RavenDB version 2.5. Other versions:

Transaction support in RavenDB

In RavenDB all actions performed on documents are fully ACID (Atomicity, Consistency, Isolation, Durability).

The indexing mechanism is built on a BASE model (Basically Available, Soft state, Eventual consistency).

RavenDB also is able to perform distributed transactions by implementing two-phase commit (2PC) transactions.

Standard transactions

RavenDB has a built-int transaction support. A storage engine used by RavenDB under the hood (Esent) supports ACID transactional model.

ACID for document operations

An each document operation or a batch of operations applied to a set of documents sent in a single HTTP request will execute in a single transaction. The ACID properties of RavenDB for standard transactions:

  • Atomicity - All operations are atomic. Either they succeed or fail, not midway operation. In particular, operations on multiple documents will all happen atomically, all the way or none at all.

  • Consistency and Isolation / Consistency of Scans - In a single transaction, all operations operate under snapshot isolation. Even if you access multiple documents, you'll get all of their state as it was in the beginning of the request.

  • Visibility - All transactions are immediately made available on commit. Thus, if a transaction is commit after updating two docs, you'll always see the updates to those two docs at the same time. (That is, you either see the updates to both, or you don't see the update to either one).

  • Durability - If an operation has completed successfully, it was fsync'ed to disk.
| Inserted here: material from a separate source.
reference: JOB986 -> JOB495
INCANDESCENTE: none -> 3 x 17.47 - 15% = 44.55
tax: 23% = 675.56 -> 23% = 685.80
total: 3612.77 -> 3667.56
Reads will never return any data that hasn't been flushed to disk.

All of these constraints are ensured when you call SaveChanges or any action that creates a HTTP request by using DatabaseCommands for example.

BASE for query operations

The transaction model is different when indexes are involved, because indexes are BASE, not ACID. Then the following constraints are applied to query operations:

  • Basically Available - Index query results will be always available, but they might be stale.
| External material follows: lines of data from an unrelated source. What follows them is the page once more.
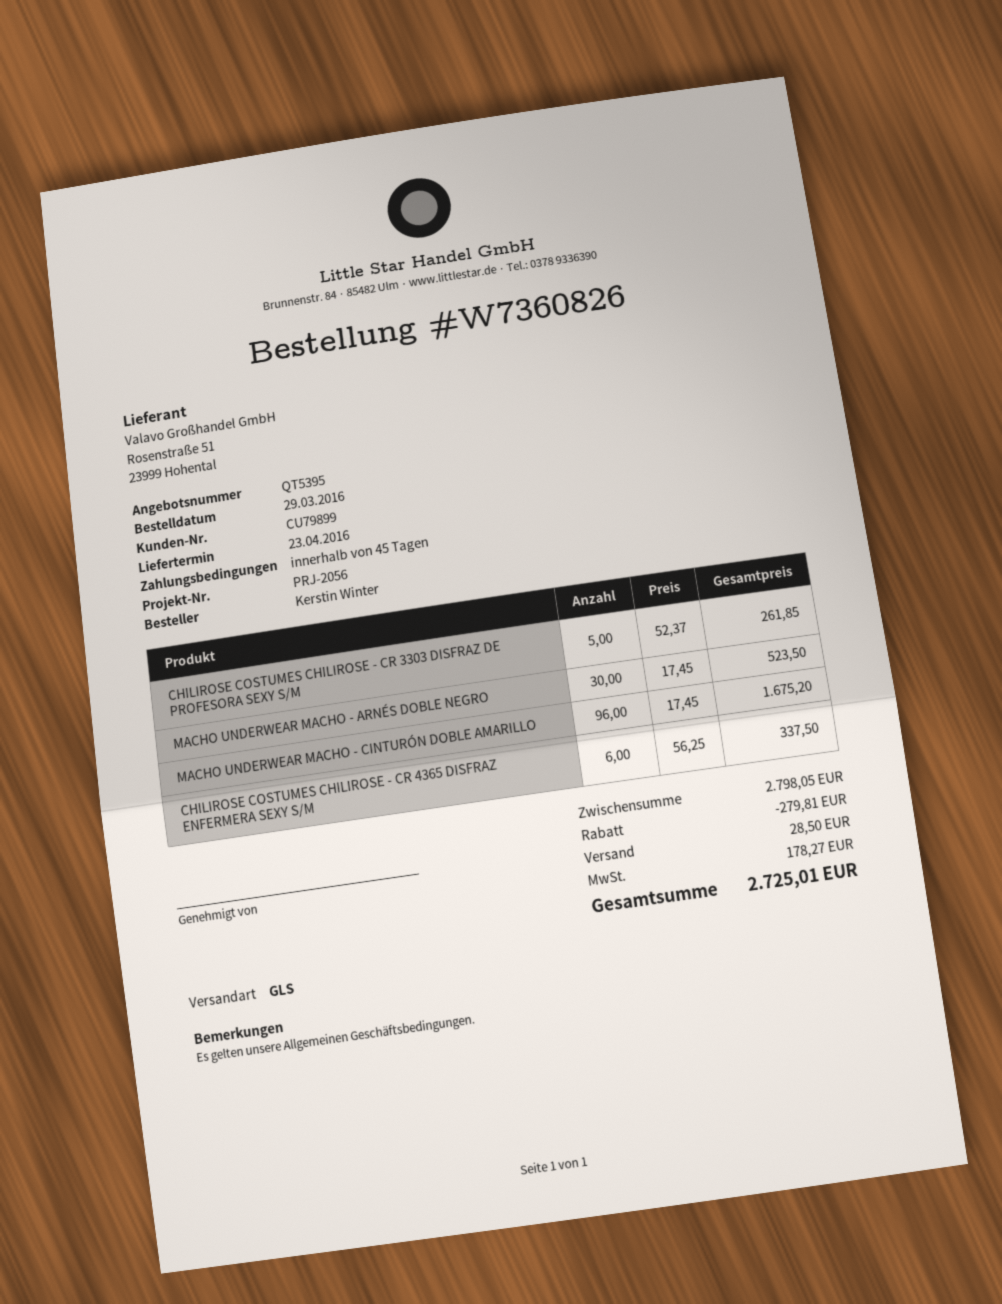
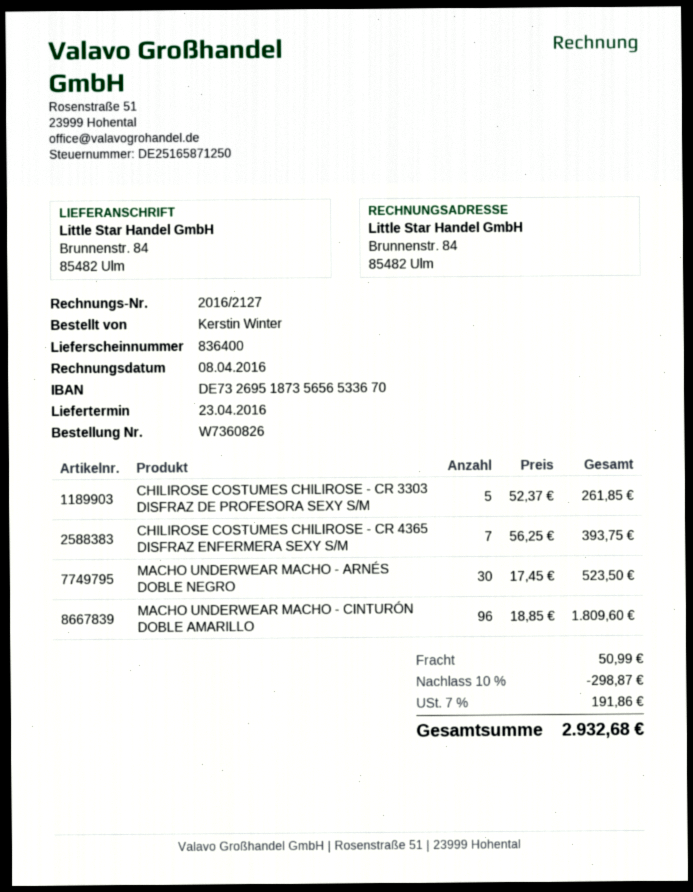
MACHO UNDERWEAR MACHO - CINTURÓN DOBLE AMARILLO: 96 x 17.45 = 1675.20 -> 96 x 18.85 = 1809.60
CHILIROSE COSTUMES CHILIROSE - CR 4365 DISFRAZ ENFERMERA SEXY S/M: 6 x 56.25 = 337.50 -> 7 x 56.25 = 393.75
discount: 279.81 -> 298.87
shipping: 28.50 -> 50.99
tax: 178.27 -> 191.86
total: 2725.01 -> 2932.68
  • Soft state - The state of the system could change over the time because it is needed some time to perform the indexing. This is an incremental operation the less documents remains to index, the more accurate index results we have.

  • Eventual consistency - The database will eventually become consistent once it stops receiving new documents and the indexing operation finishes.

DTC transactions

Sometimes we need multiple calls to SaveChanges for one reason or another, but we want those calls to be contained within a single atomic operation. RavenDB supports System.Transactions for multiple operations against a RavenDB server, or even against multiple RavenDB databases and servers (distributed transactions).

The client code for this is as simple as:

    using (var transaction = new TransactionScope())
    {
    	BlogPost entity = session.Load<BlogPost>("blogs/1");
    
    	entity.Title = "Some new title";
    
    	session.SaveChanges(); // will create HTTP request
    
    	session.Delete(entity);
    
    	session.SaveChanges(); // will create HTTP request
    
    	transaction.Complete(); // will commit transaction
    }
    

As you can see DTC transaction can happen on multiple requests. If at any point any of this code fails, none of the changes will be enacted against the RavenDB document store.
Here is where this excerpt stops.